*** Opening Data to process ***
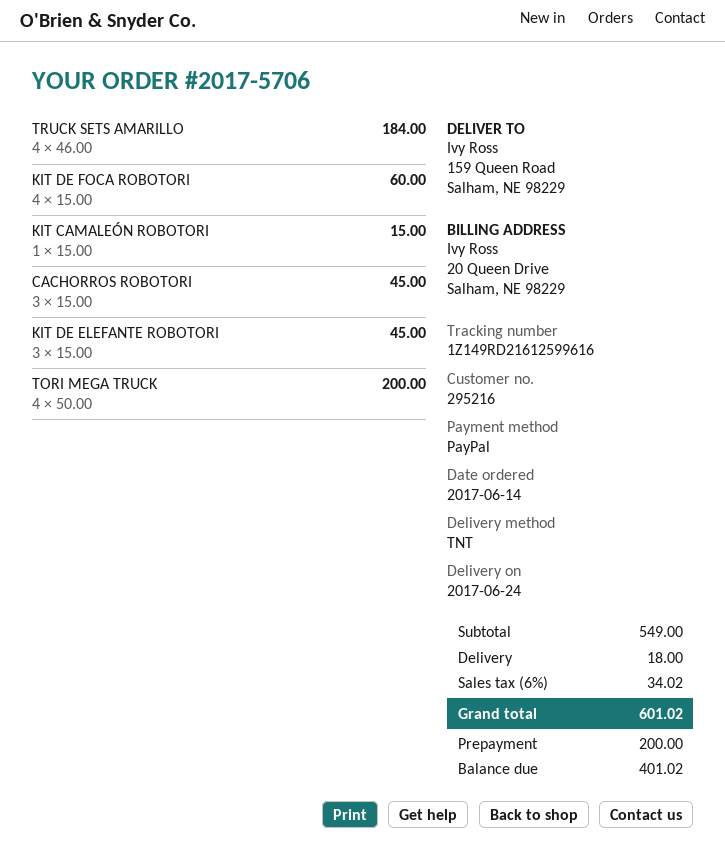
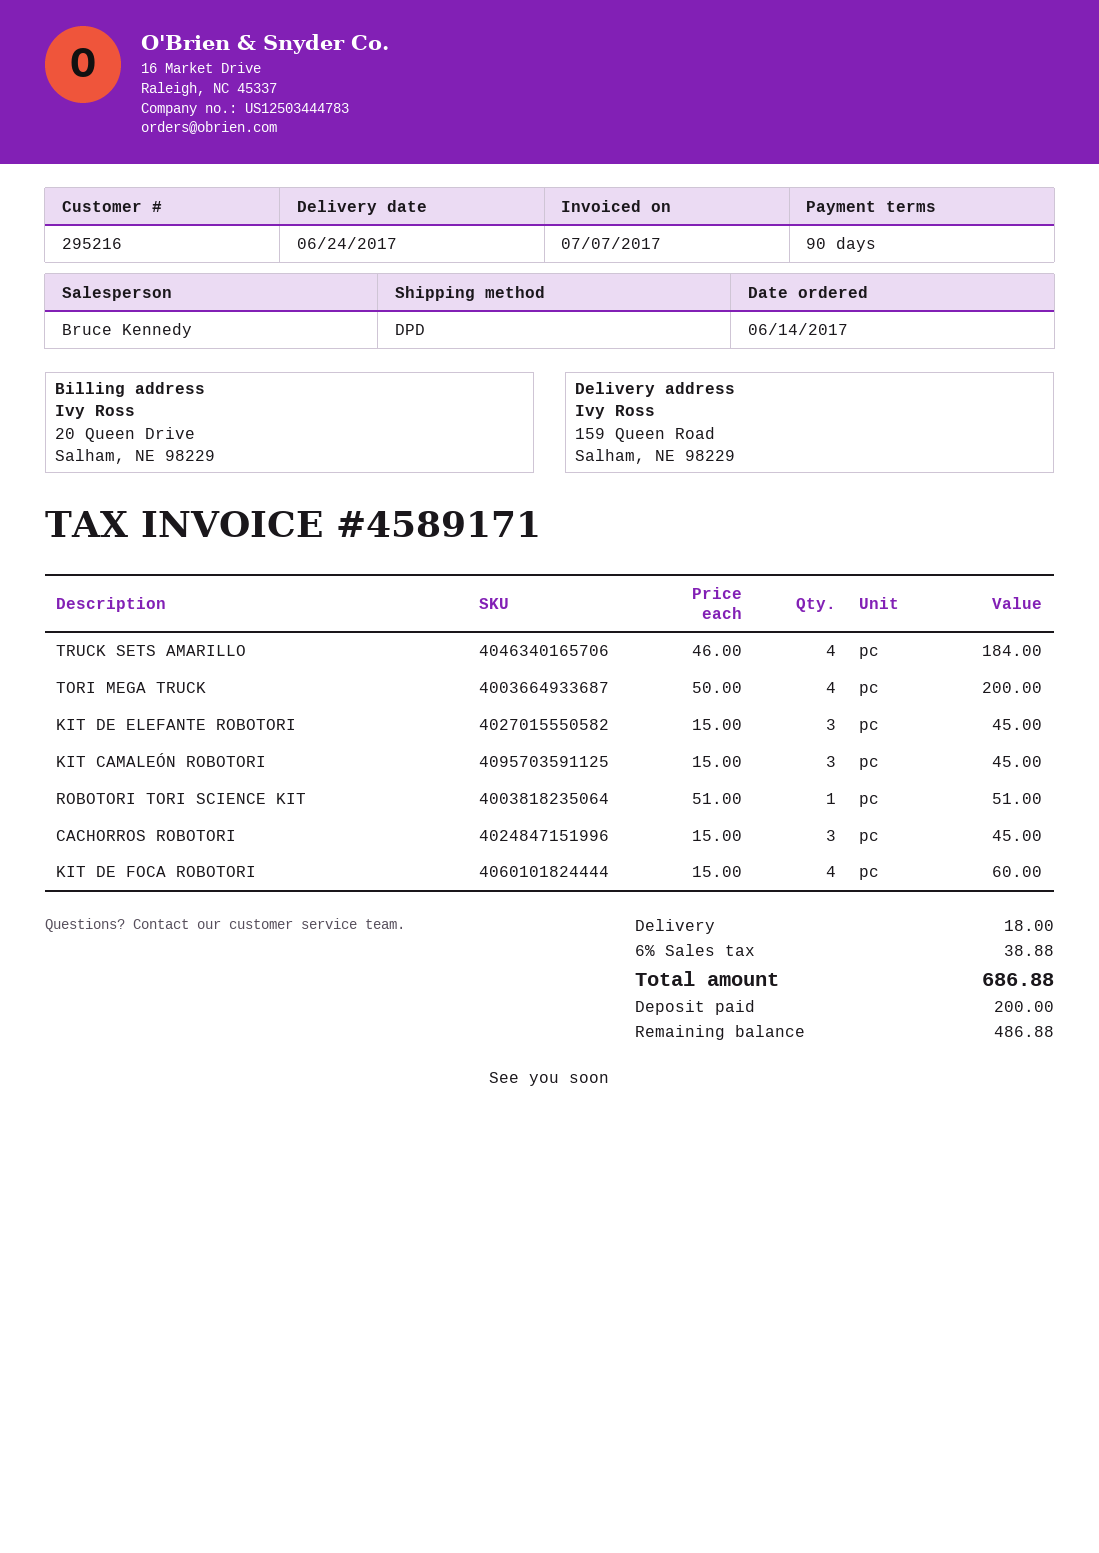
shipping method: TNT -> DPD
KIT CAMALEÓN ROBOTORI: 1 x 15.00 = 15.00 -> 3 x 15.00 = 45.00
ROBOTORI TORI SCIENCE KIT: none -> 1 x 51.00 = 51.00
tax: 6% = 34.02 -> 6% = 38.88
total: 601.02 -> 686.88
balance: 401.02 -> 486.88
*** Closing Data to process ***
Your instructions.
Only the lines containing the word "ROBOTORI" should be returned from the data above.

Exercise output.
KIT CAMALEÓN ROBOTORI: 1 x 15.00 = 15.00 -> 3 x 15.00 = 45.00
ROBOTORI TORI SCIENCE KIT: none -> 1 x 51.00 = 51.00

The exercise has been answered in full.